FidelityFX-SDK
FidelityFX-SDK copied to clipboard
tempBuffer[0] result is wrong in ComputeSCDHistogramsDivergence for non-AMD graphics card
For NV card, although warp size is 32, NV need to add barrier for a lane to read shared memory written by another lane in same warp, otherwise the final sum value tempBuffer[0] is wrong.
From NV cuda doc: If the compute operation only reads shared memory written to by other threads in the same warp as the current thread, __syncwarp() suffices.
For Intel card, warp size is 16, maybe the result is wrong also. I haven't checked the result yet.

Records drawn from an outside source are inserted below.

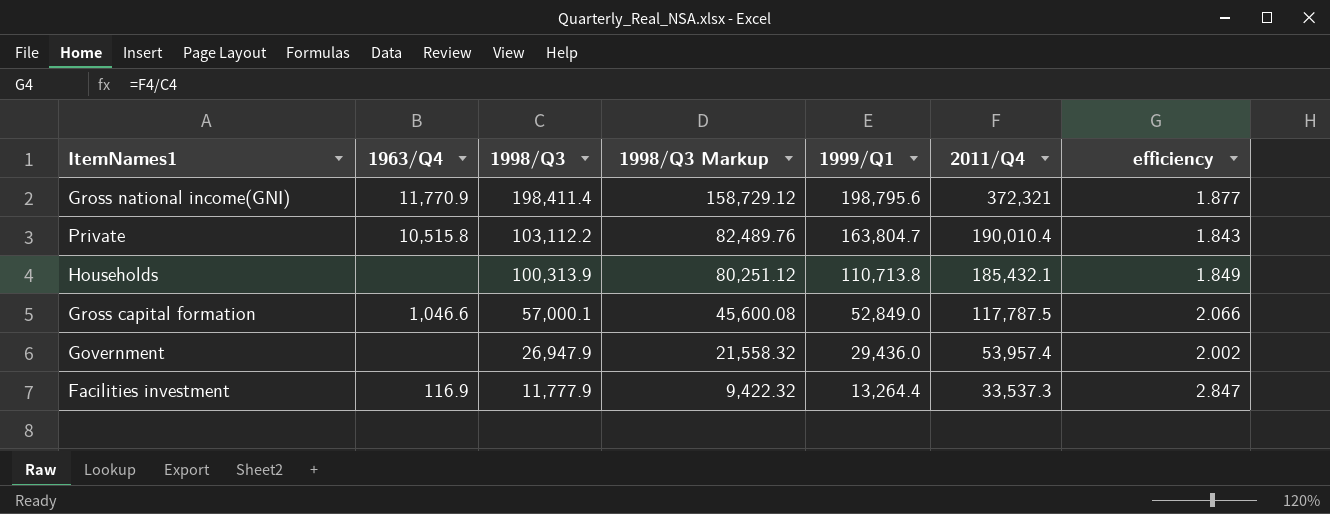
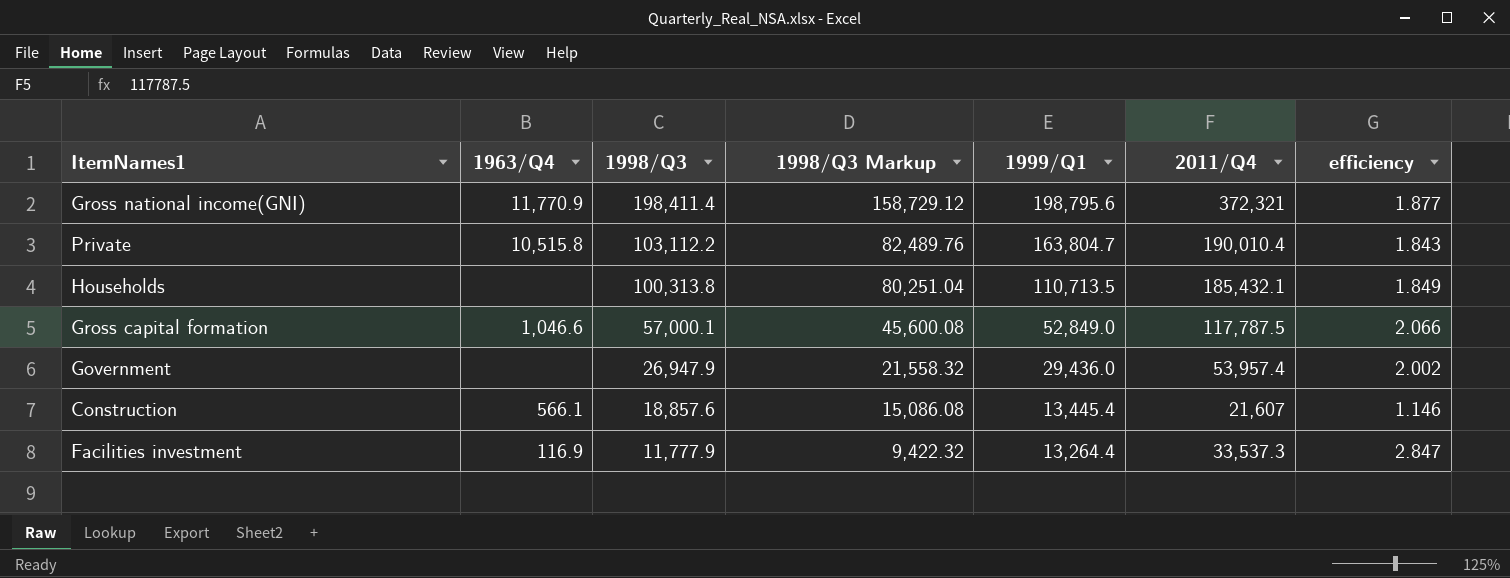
Households | 1998/Q3: 100,313.9 -> 100,313.8
Households | 1998/Q3 Markup: 80,251.12 -> 80,251.04
Households | 1999/Q1: 110,713.8 -> 110,713.5
row Construction: none -> 566.1 | 18,857.6 | 15,086.08 | 13,445.4 | 21,607 | 1.146

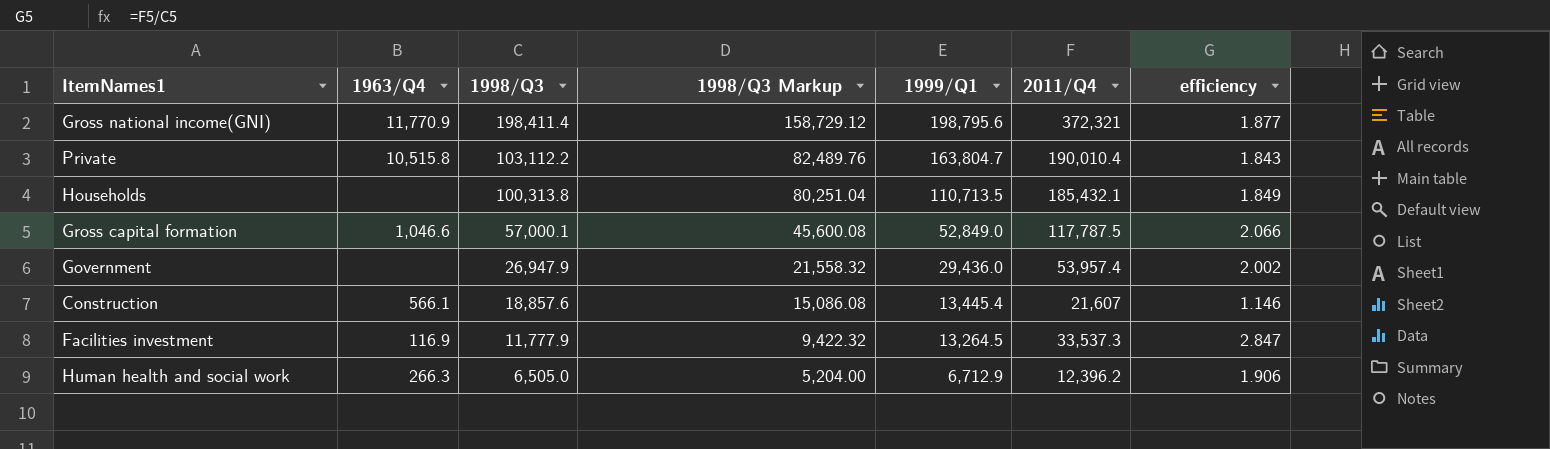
Facilities investment | 1999/Q1: 13,264.4 -> 13,264.5
row Human health and social work: none -> 266.3 | 6,505.0 | 5,204.00 | 6,712.9 | 12,396.2 | 1.906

void ComputeSCDHistogramsDivergence() { ... if (iLocalIndex < 64) tempBuffer[iLocalIndex] += tempBuffer[iLocalIndex + 64]; FFX_GROUP_MEMORY_BARRIER;
//below code is abnormal as lack of FFX_GROUP_MEMORY_BARRIER
if (iLocalIndex < 32) tempBuffer[iLocalIndex] += tempBuffer[iLocalIndex + 32];
if (iLocalIndex < 16) tempBuffer[iLocalIndex] += tempBuffer[iLocalIndex + 16];
if (iLocalIndex < 8 ) tempBuffer[iLocalIndex] += tempBuffer[iLocalIndex + 8];
if (iLocalIndex < 4 ) tempBuffer[iLocalIndex] += tempBuffer[iLocalIndex + 4];
if (iLocalIndex < 2 ) tempBuffer[iLocalIndex] += tempBuffer[iLocalIndex + 2];
if (iLocalIndex < 1 ) tempBuffer[iLocalIndex] += tempBuffer[iLocalIndex + 1];
FFX_GROUP_MEMORY_BARRIER;
filteredHistogram[iLocalIndex] /= tempBuffer[0];
...
}